Bulatov surely has his own reasons to avoid the police. Almost everybody remembers the story of Georgy Gongadze, a journalist who was kidnapped and murdered in 2001. An investigation by the courts found that the main executor carrying out the order to murder was the then-general of the police, Olexy Pukach. According to investigators, he acted with two policemen by order of the then-minister of Internal Affairs, Yury Kravchenko. Right after the Orange Revolution in 2004 Kravchenko apparently committed suicide by shooting himself in the head. Pukach, who was deprived of his rank by the court, later asserted that Gongadze's murder was ordered by the then-president Leonid Kuchma, but the court finally decided to find the late Kravchenko solely responsible for the murder.
From the beginning of the Ukraine's political crisis and the Euromaidan, scores of protesters have gone missing in Ukraine. A range of people and organizations have been blamed for the disappearances. For their part, the police say that the missing people were kidnapped by the opposition or even faked their own abductions in order to stoke the society's indignation and anger directed against those in power.
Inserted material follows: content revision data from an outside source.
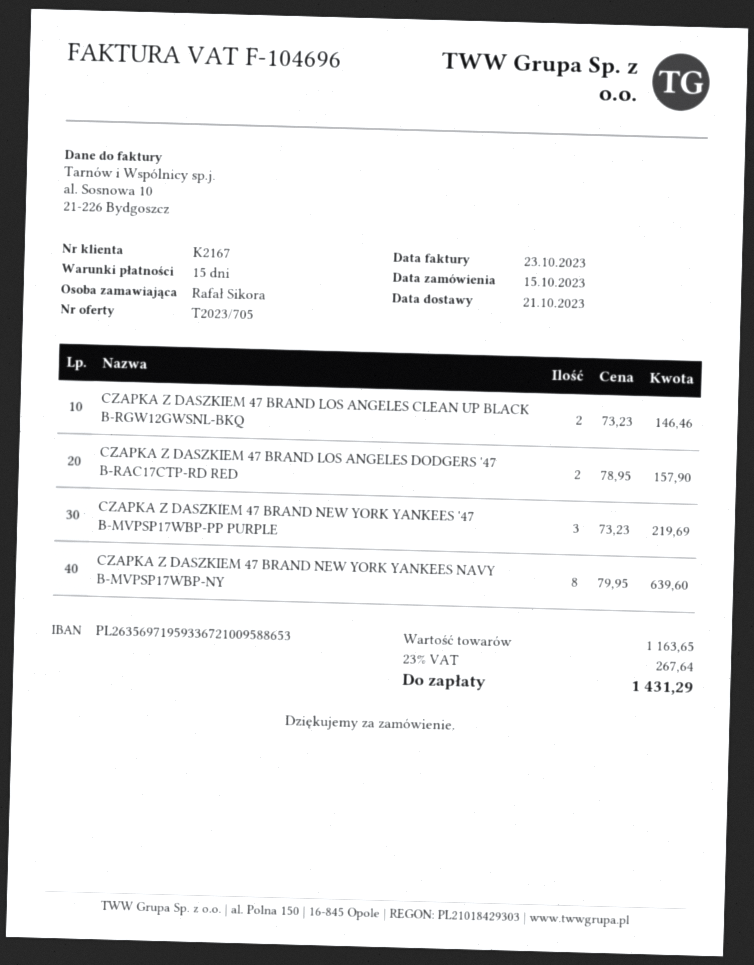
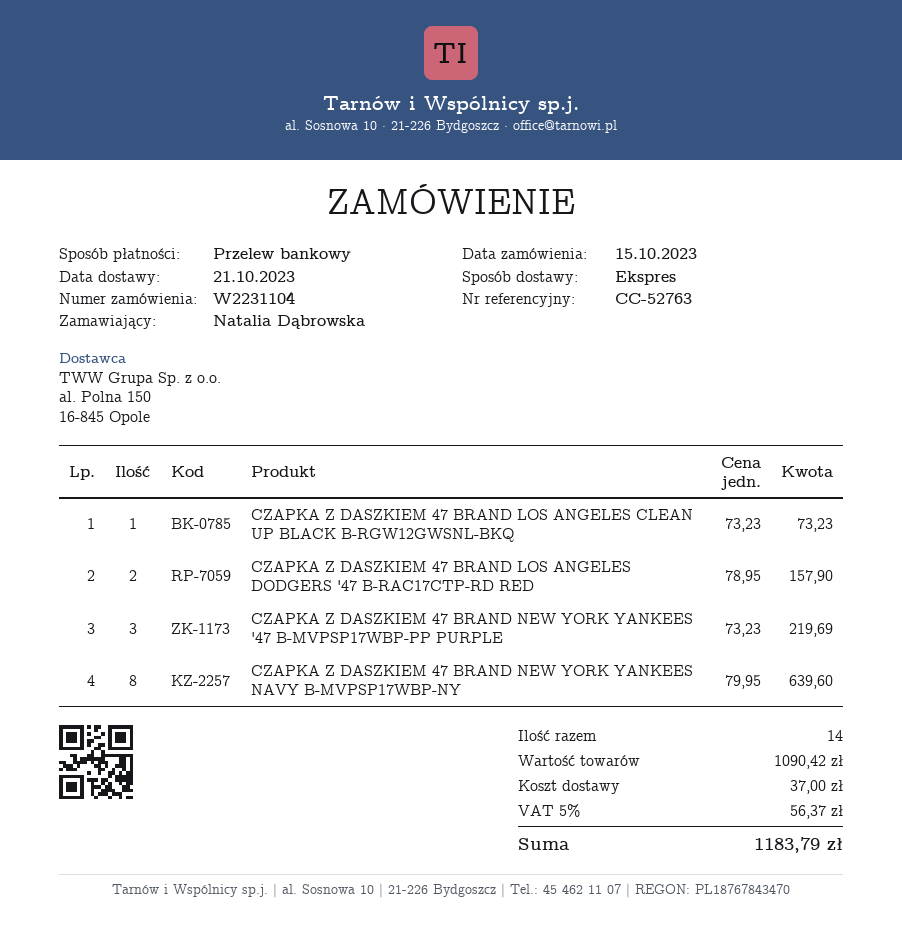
ordered by: Rafał Sikora -> Natalia Dąbrowska
CZAPKA Z DASZKIEM 47 BRAND LOS ANGELES CLEAN UP BLACK B-RGW12GWSNL-BKQ: 2 x 73.23 = 146.46 -> 1 x 73.23 = 73.23
subtotal: 1163.65 -> 1090.42
shipping: none -> 37.00
tax: 23% = 267.64 -> 5% = 56.37
total: 1431.29 -> 1183.79

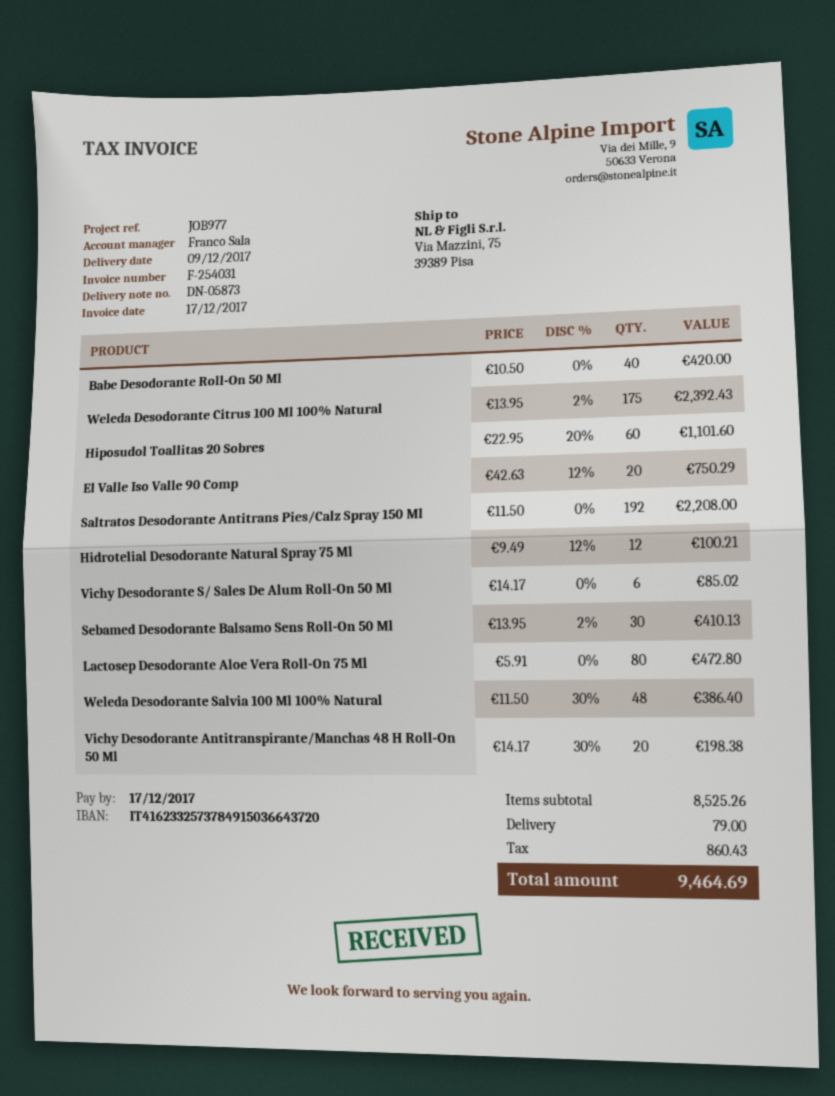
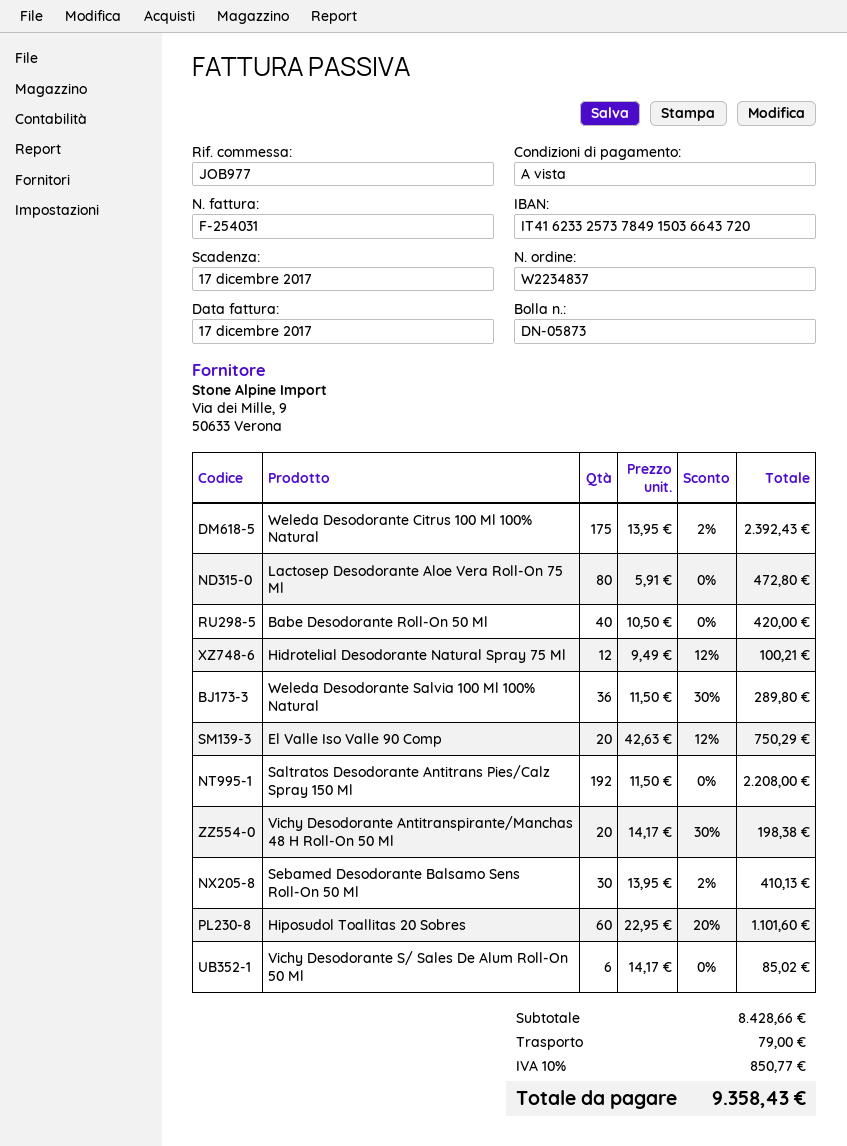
Weleda Desodorante Salvia 100 Ml 100% Natural: 48 x 11.50 - 30% = 386.40 -> 36 x 11.50 - 30% = 289.80
subtotal: 8525.26 -> 8428.66
tax: 860.43 -> 850.77
total: 9464.69 -> 9358.43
There have been no confirmations for these assertions so far.
On the other hand, the opposition (through its site INTV) says that the deputy head of the president's administration, Yury Chmyr, and the deputy of the minister of Internal Affairs, Victor Ratushnyak, formed special squads that included policemen and gangsters. These squads are supposedly tasked with eliminating all the active protesters and harming their relatives in Kiev and others regions of Ukraine. Undercover agents reportedly infiltrate the Maidan to pass information about the protesters to the squads. The opposition says that the same scheme was used against activists in 2004 during the Orange Revolution, also allegedly organized by Victor Ratushnyak.
Opposition activists point to the case of journalist Tetyana Chornovil, whom they say the death squads tracked down at the Maidan on December 25th, 2013. The previous day, she had take pictures of the private house of the minister of Internal Affairs, Vitaly Zaharchenko. According to Chornovil, gangsters chased her by car on the way to her house, rammed her car to the ditch and beat her black and blue, leaving unconscious with blood in her lungs.
Meanwhile, a list of the license plates of Auto-Maidan members has been published on the Internet. This is information that only the traffic police would likely know, and the opposition has accused the police of giving license plate numbers to arsonist thugs. After the publication of the information, activists have reported mass arsons targeting their cars, and last night, arsons torched the car of Canadian embassy worker Inna Tsarkova. Police have so far not made any arrests for the arsons.